The goal is to include the phastCons scores from the VCF file into the database so that we can use this for visualizations.

**Note:**

* Please use the `ParseVCF.ipynb` notebook only for reference. Write all extra code you need below this cell.
* Continue your work using the database included (`snps.sqlite`)
* Create a **new** table with the phastcons scores (and snp identifier)
* Make sure you sanity check your data. Are all scores between 0 and 1? Do all SNPs from the input file get a PhastCons score? What do you do with the SNPs that do not? Discuss your choices.
* To be sure you are not dependent on the last exercise - I provide a vcf file with the phastCons scores called in `vcf_files/snps.phastcons.vcf`. For safety I also have the snpEff annotated vcf file available (`vcf_files/snps.annotated.vcf` - which you should not use to answer the question above!)
* Test it worked by writing a SQL statement that shows all SNPs with a phastcons score indicating perfect conservation


---

## Question 3 - Visualization

Given the the database you just generated - I would like you to investigate if you find tumor specific SNPs to be located in more conserved regions? Do we see a difference of Phastcons scores comparing SNPs present only in the tumor sample to to other SNPs.

**Note:**
 * Argue why this might be biologically relevant.

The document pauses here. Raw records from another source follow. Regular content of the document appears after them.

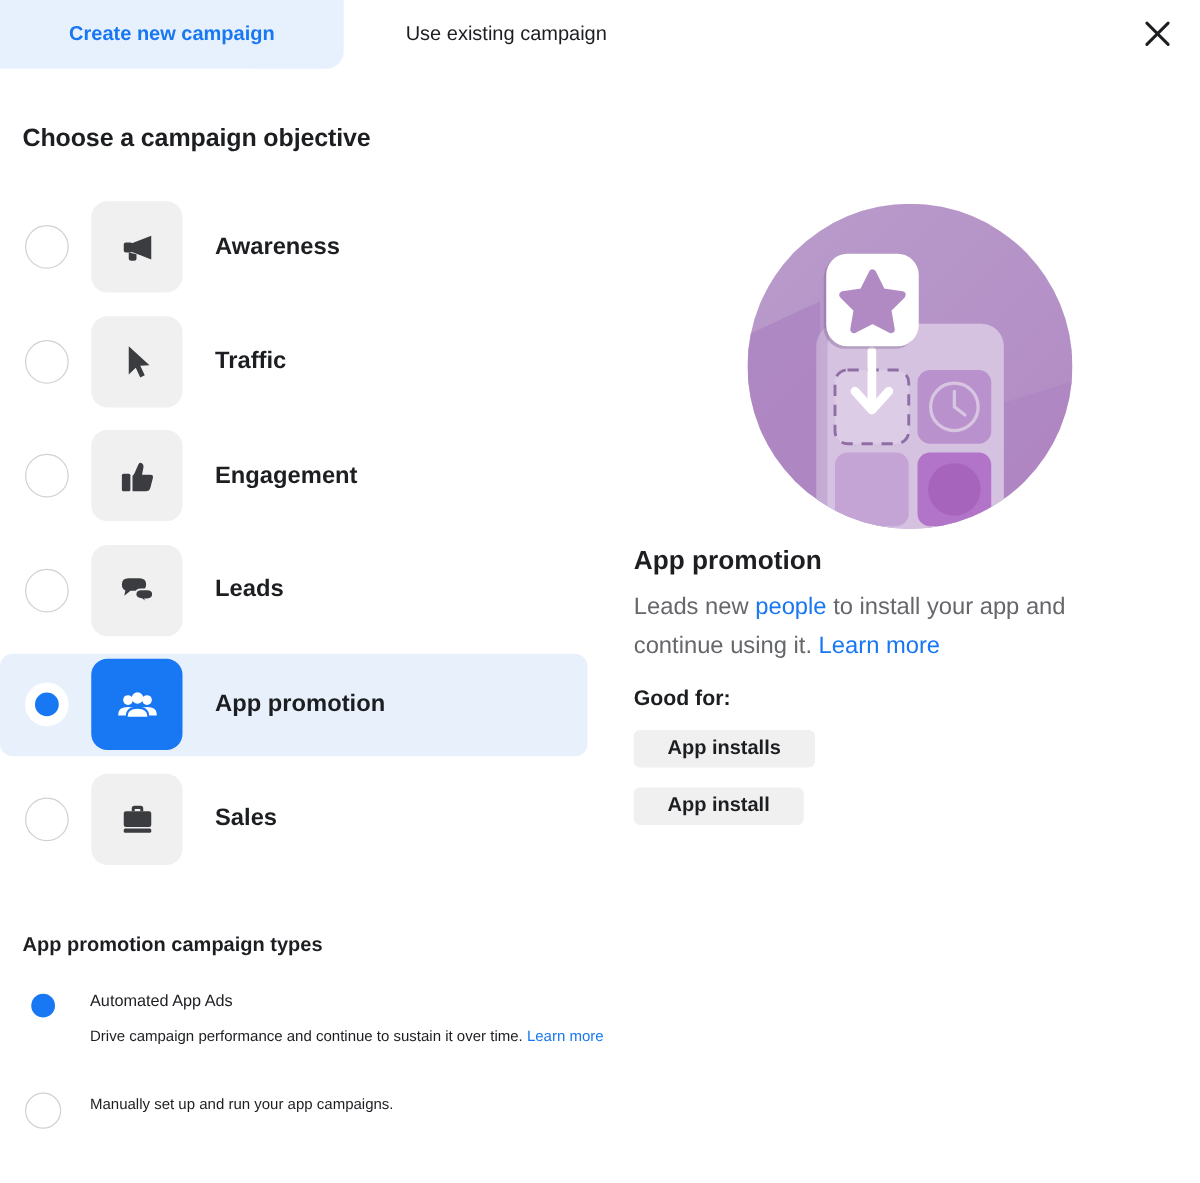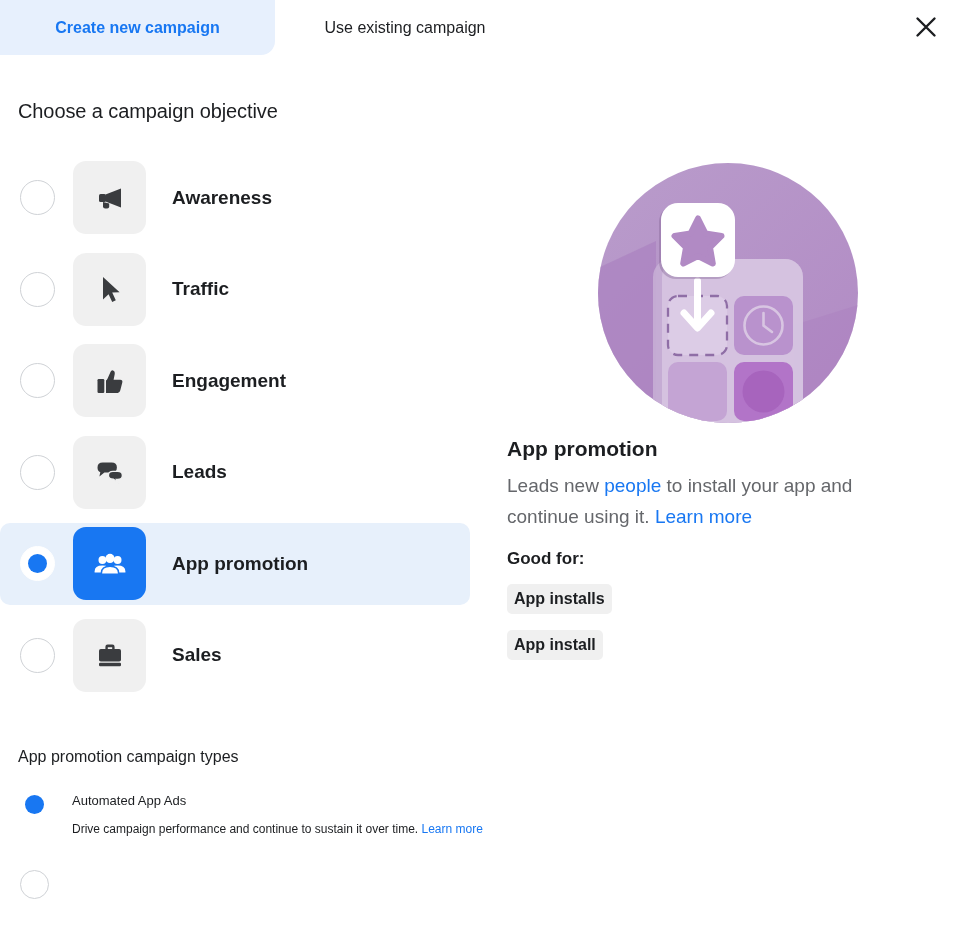--- a/index.html
+++ b/index.html
@@ -34,7 +34,7 @@
 
   
   .section-title {
-    position: absolute; left: 18px; font-weight: normal; color: #1c1e21;
+    position: absolute; left: 18px; font-weight: bold; color: #1c1e21;
   }
   #objective-title { top: 100px; font-size: 20px; letter-spacing: -0.1px; }
   #types-title { top: 748px; font-size: 16px; }

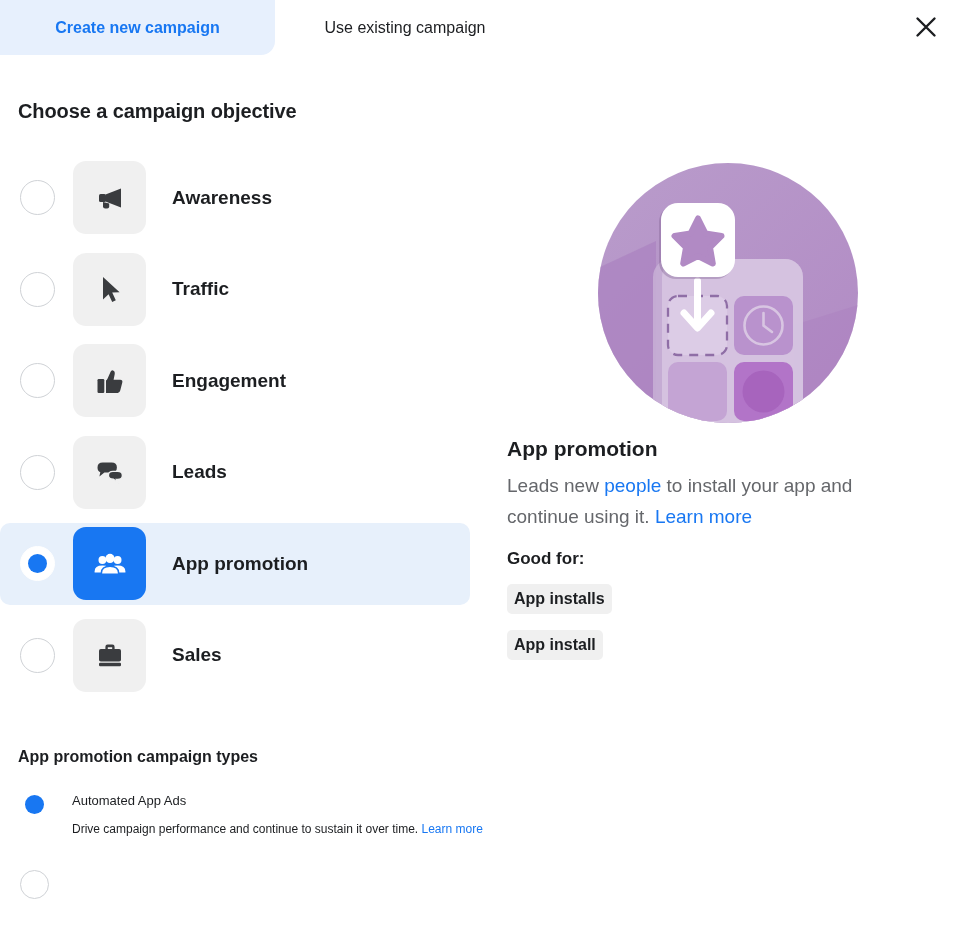--- a/index.html
+++ b/index.html
@@ -88,7 +88,7 @@
   .chip {
     position: absolute; left: 0;
     background: #f0f0f0; border-radius: 5px;
-    padding: 6px 7px; font-size: 16px; font-weight: bold; color: #1c1e21;
+    padding: 6px 27px; font-size: 16px; font-weight: bold; color: #1c1e21;
     white-space: nowrap;
   }
   .chip-0 { top: 421px; }

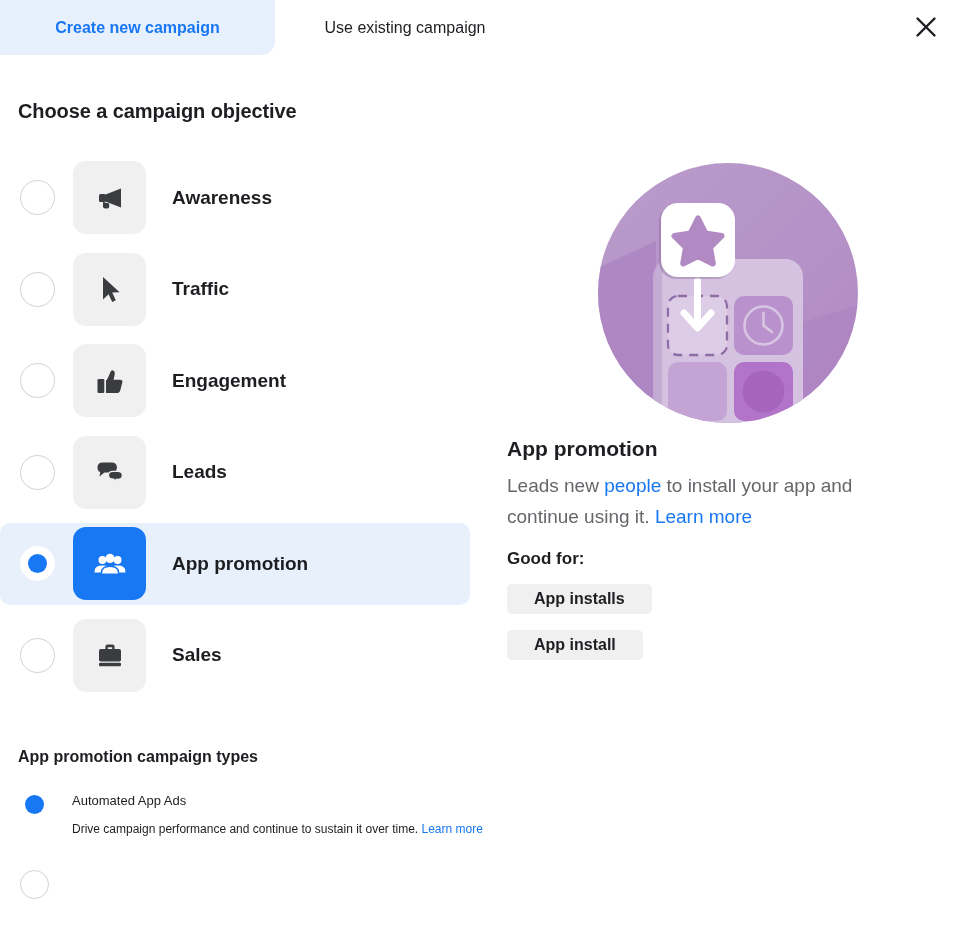--- a/index.html
+++ b/index.html
@@ -290,6 +290,9 @@
       <div class="type-radio">
           <div class="type-dot"></div>
         </div>
+      <div class="type-desc">
+        <span>Manually set up and run your app campaigns.</span>
+      </div>
     </div>
   </div>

Would you only look at non coding SNPs?
 * Argue your process & thinking while exploring the data.
 * **Make a plot!** (you do not need to do statistics).
 * Make sure your plot is visible in this notebook prior to uploading it to Toledo.
 * **Discuss your interpretation of the plot, doublecheck your conclusions, if required adapt your visualization**
 * If you did not manage Question 2 you can request a copy of the database from me.